**Your task:** Repeat all the data exactly, and where a record holds a picture, leave that picture out.

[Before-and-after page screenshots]
*****

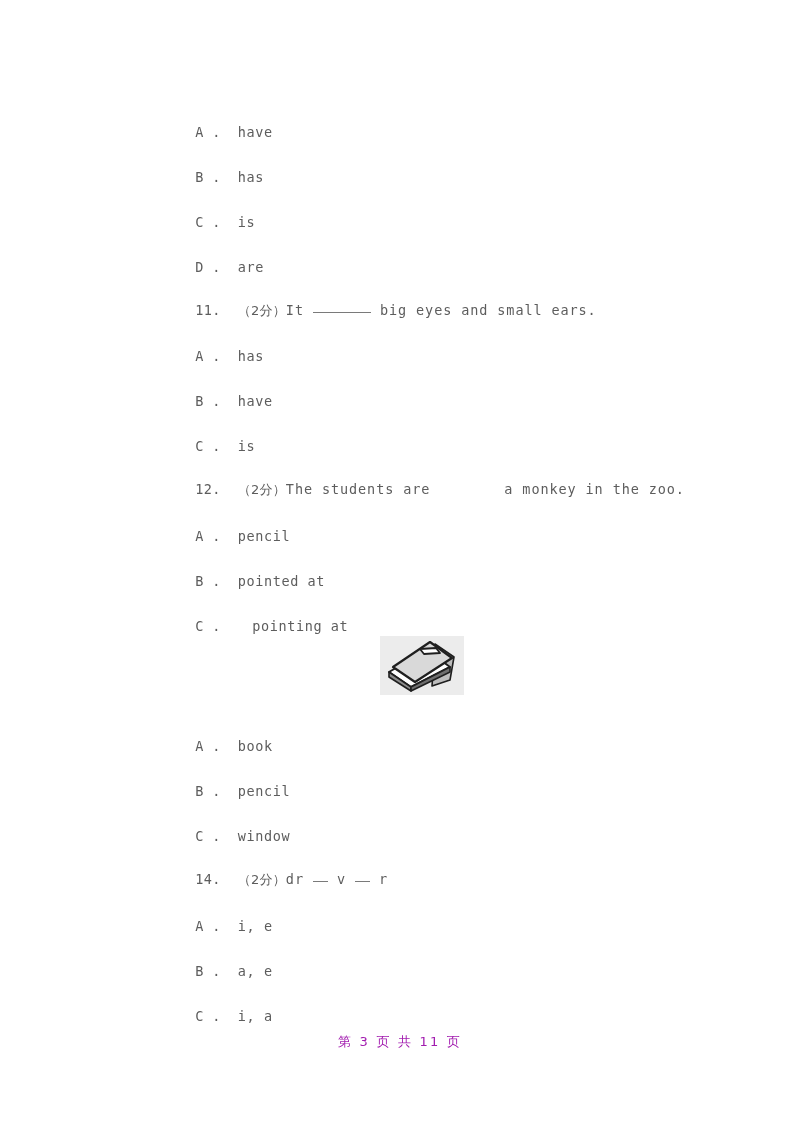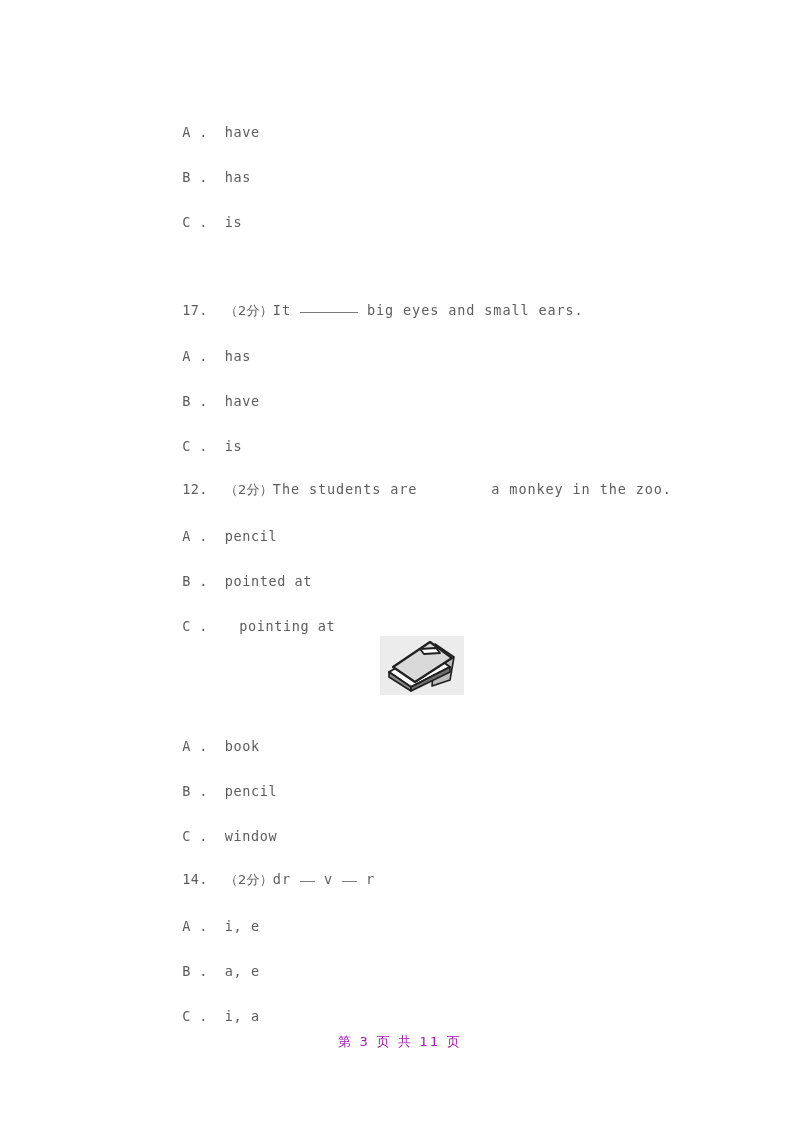"A . have" .row { left: 148px -> 161px }
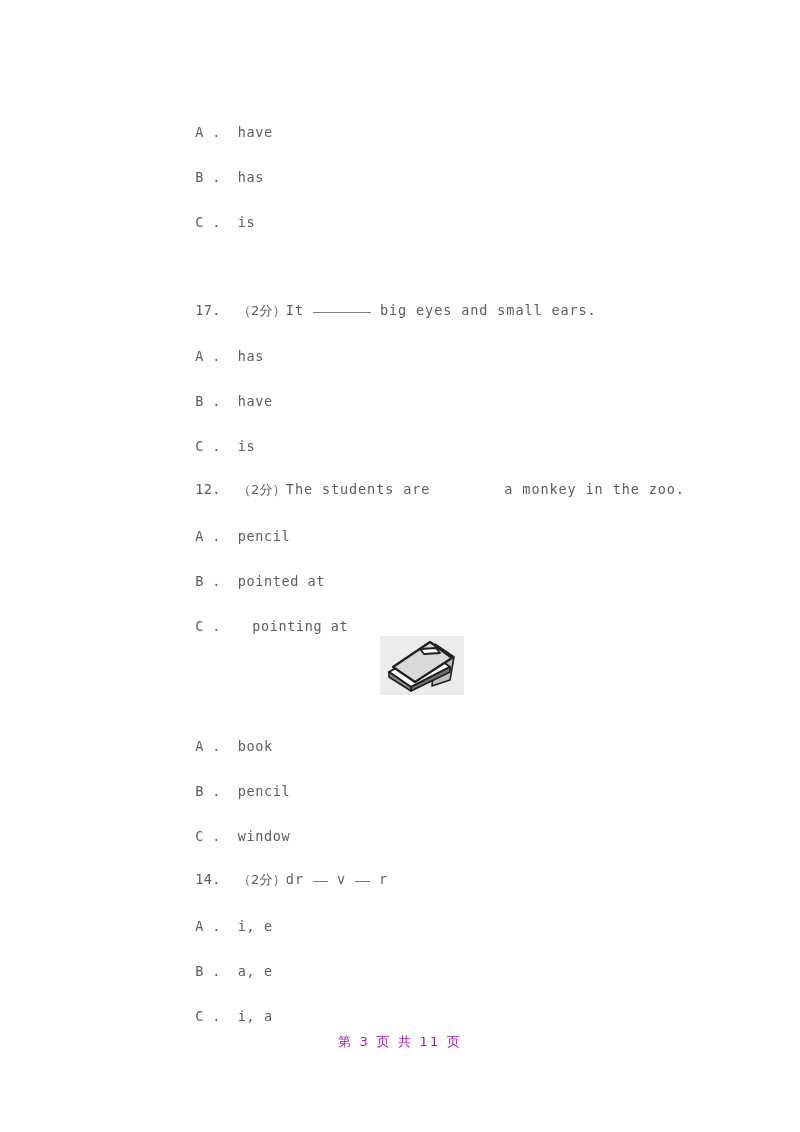"D . are" div.row { html: none -> <div> <span>D</span><span> . </span><span>are</span> </div> }
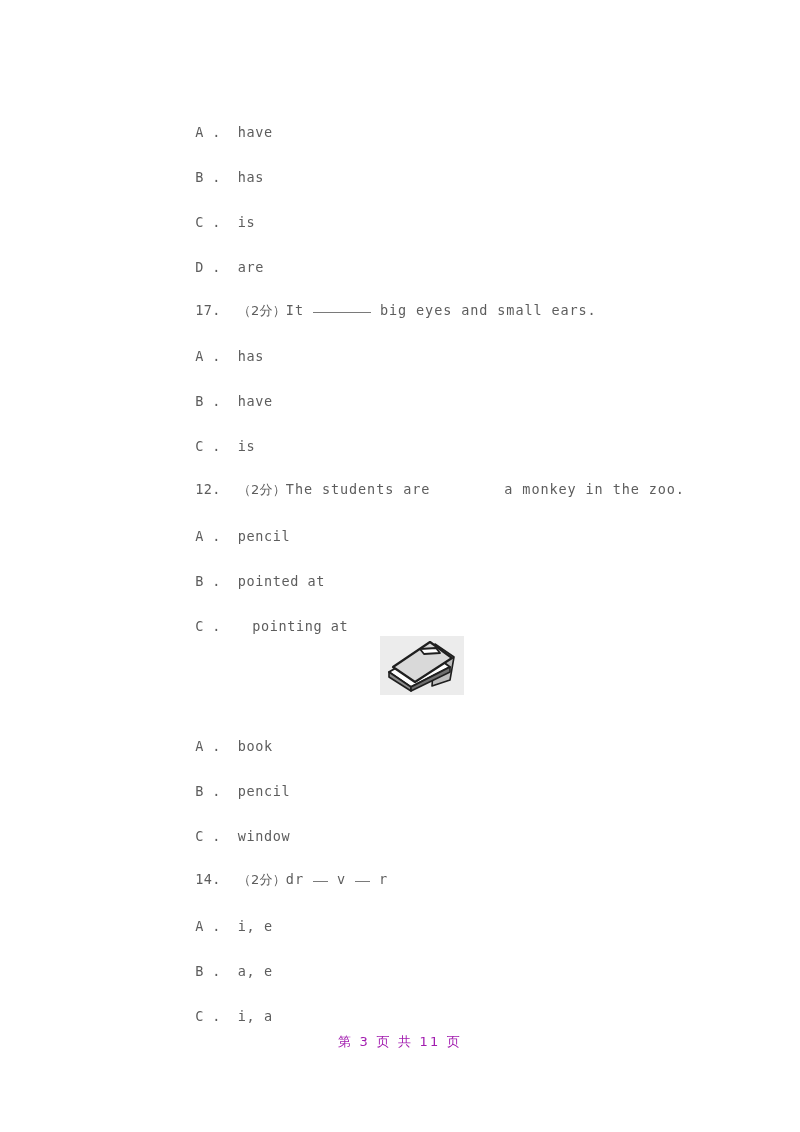"17." span.qnum { text: 17 -> 11 }
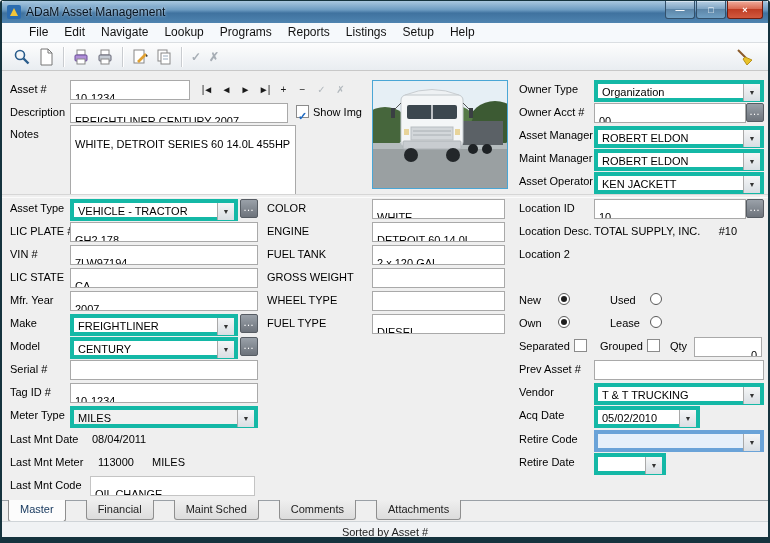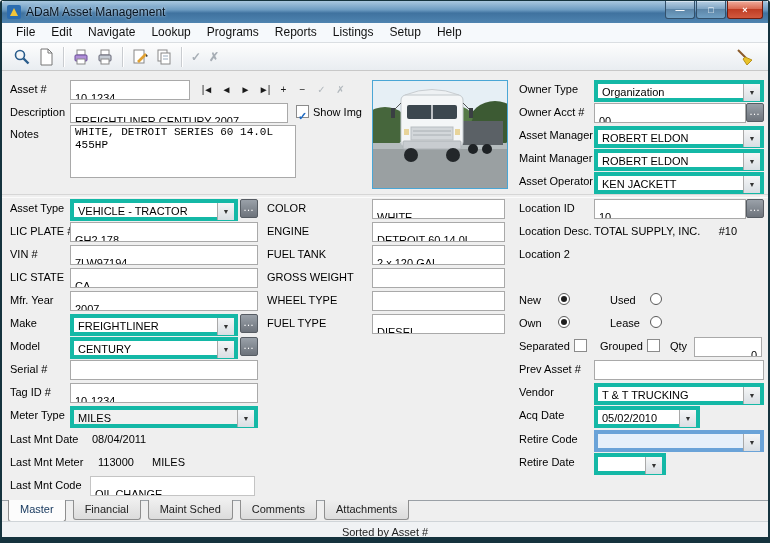"File" .menubar { padding-left: 6px -> 19px }
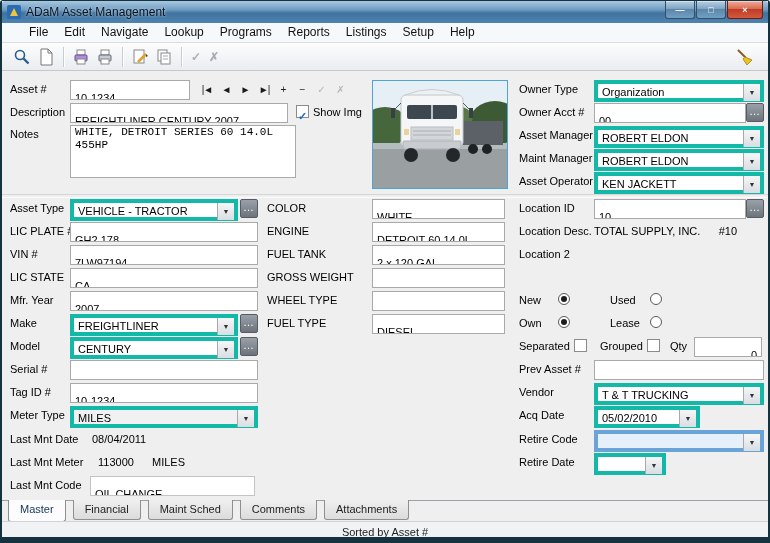"WHITE, DETROIT SERIES 60 14.0L" .notes { font-family: Liberation Mono, monospace -> none; height: 53px -> 70px; padding: 0 4px -> 12px 4px }
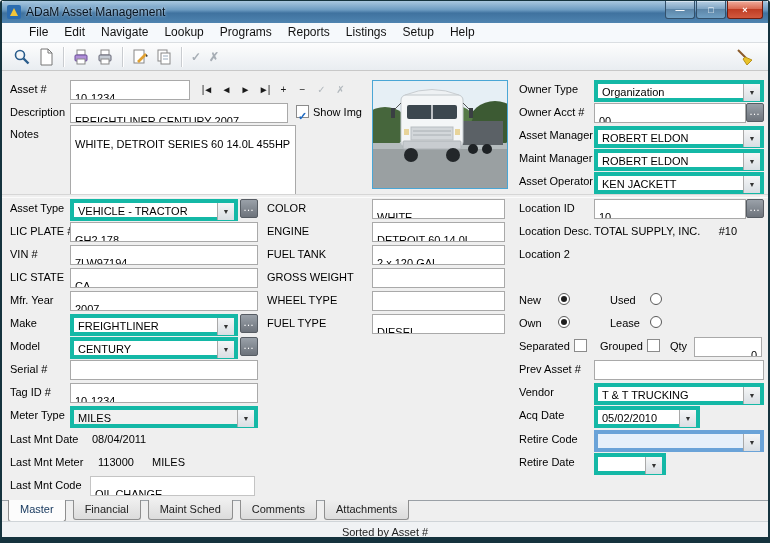"Master" .tabbar { gap: 7px -> 20px }
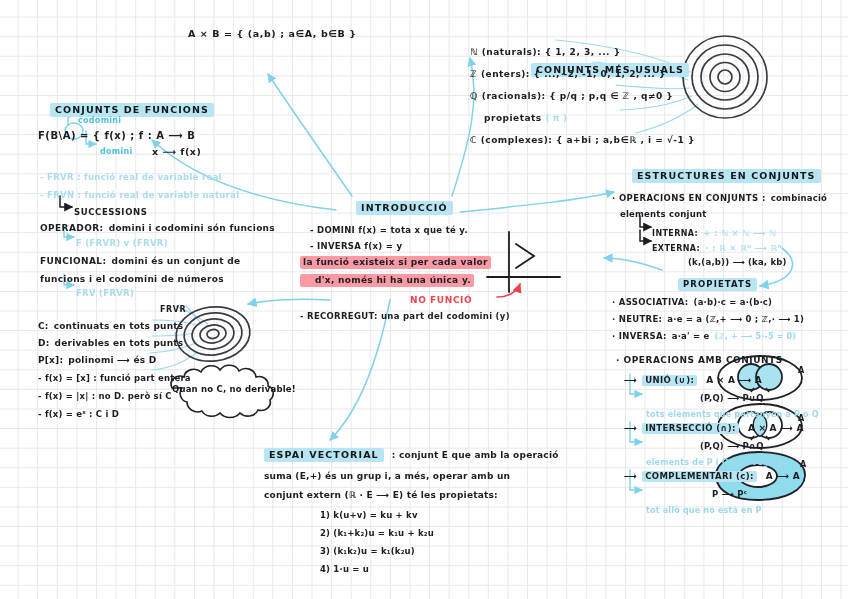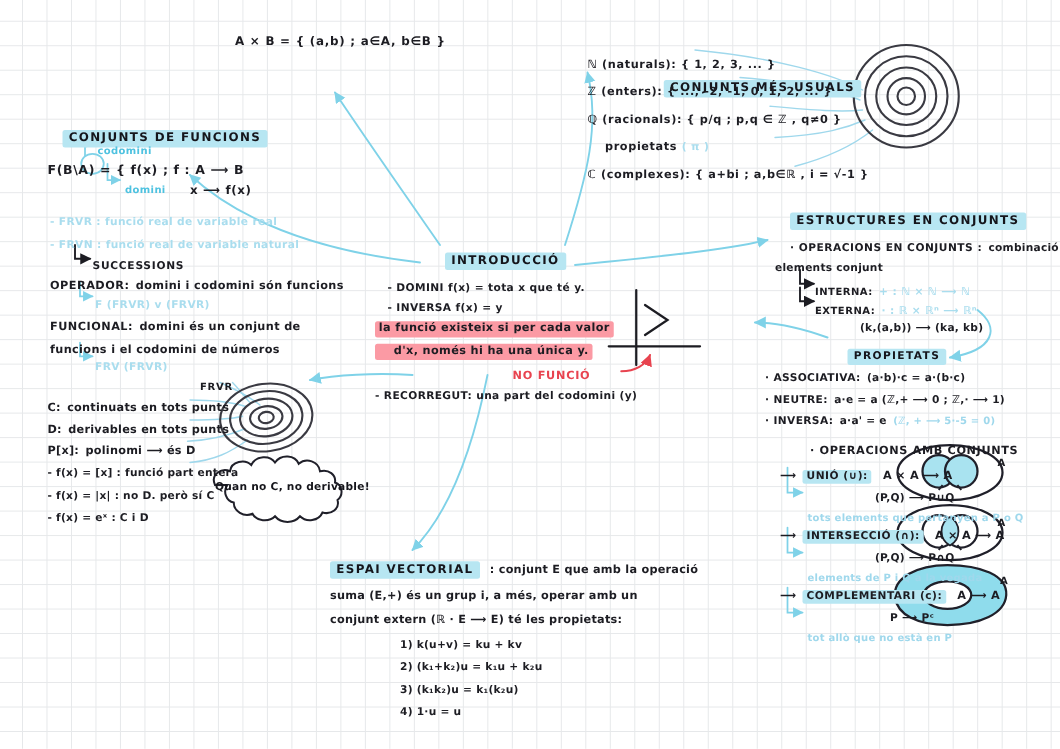"· OPERACIONS EN CONJUNTS :" span.t { margin-left: 20px -> none }
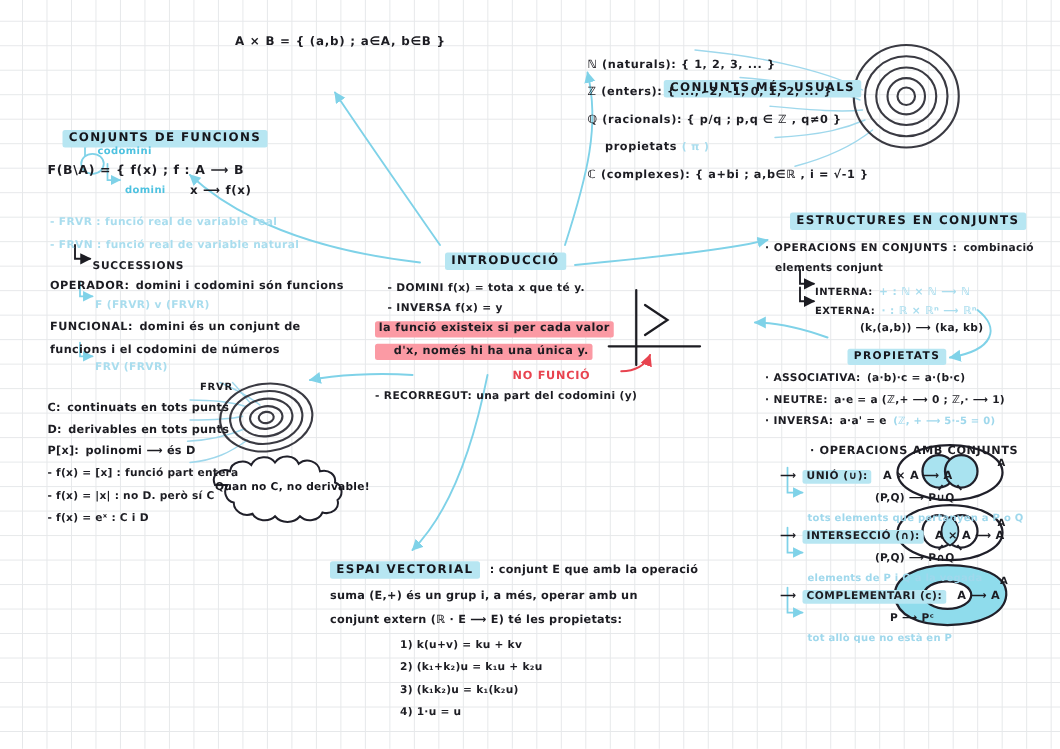"· OPERACIONS AMB CONJUNTS" div.node { left: 648px -> 616px }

*****

**Output of the task:**
"A . have" .row { left: 148px -> 161px }
"D . are" div.row { html: none -> <div> <span>D</span><span> . </span><span>are</span> </div> }
"17." span.qnum { text: 17 -> 11 }
"File" .menubar { padding-left: 6px -> 19px }
"WHITE, DETROIT SERIES 60 14.0L" .notes { font-family: Liberation Mono, monospace -> none; height: 53px -> 70px; padding: 0 4px -> 12px 4px }
"Master" .tabbar { gap: 7px -> 20px }
"· OPERACIONS EN CONJUNTS :" span.t { margin-left: 20px -> none }
"· OPERACIONS AMB CONJUNTS" div.node { left: 648px -> 616px }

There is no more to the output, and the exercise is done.